A Tesla divulgou nesta quarta-feira balanço do 1º trimestre de 2026 com lucro líquido de US$ 1,5 bilhão e lucro ajustado por ação de US$ 0,41, acima da expectativa de US$ 0,35 apontada pela FactSet. A receita ficou em US$ 22,4 bilhões, alta de 16% em relação ao mesmo período de 2025 e levemente superior à projeção de US$ 22,2 bilhões.

O crescimento de receita convive, porém, com sinais de fraqueza operacional: a montadora entregou 358.023 veículos no trimestre, alta anual de 6,3% mas o segundo pior resultado trimestral desde 2022. O dado revela que, apesar do avanço nas receitas, a demanda e o ritmo de vendas permanecem discretos, um ponto de atenção para margem e ritmo de expansão.

No plano estratégico, a Tesla vem deslocando esforços da venda de carros tradicionais para tecnologias autônomas e robótica: a produção do Model S e do Model X foi interrompida e a empresa afirmou que inicia este mês a produção em massa do Cybercab, seu robotáxi.
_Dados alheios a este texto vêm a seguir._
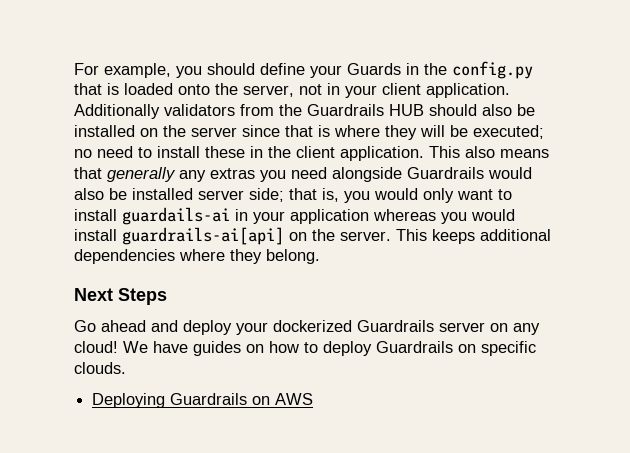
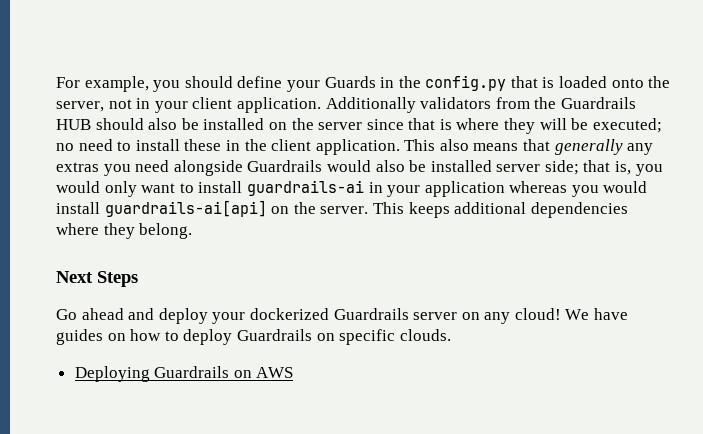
- This also means that generally any extras you need alongside Guardrails would also be installed server side; that is, you would only want to install guardails-ai in your application whereas you would install guardrails-ai[api] on the server.
+ This also means that generally any extras you need alongside Guardrails would also be installed server side; that is, you would only want to install guardrails-ai in your application whereas you would install guardrails-ai[api] on the server.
A transição amplia o risco de execução, exige investimentos e enfrenta incertezas regulatórias e de adoção pelo mercado.

Os resultados animaram o mercado no curto prazo — as ações subiam mais de 3,6% no after hours de Nova York —, mas não eliminam o desafio que a companhia encara: converter avanços contábeis em crescimento de vendas consistente e provar que a aposta em autonomia e robótica justifica o novo foco operacional e o preço pago pelos investidores.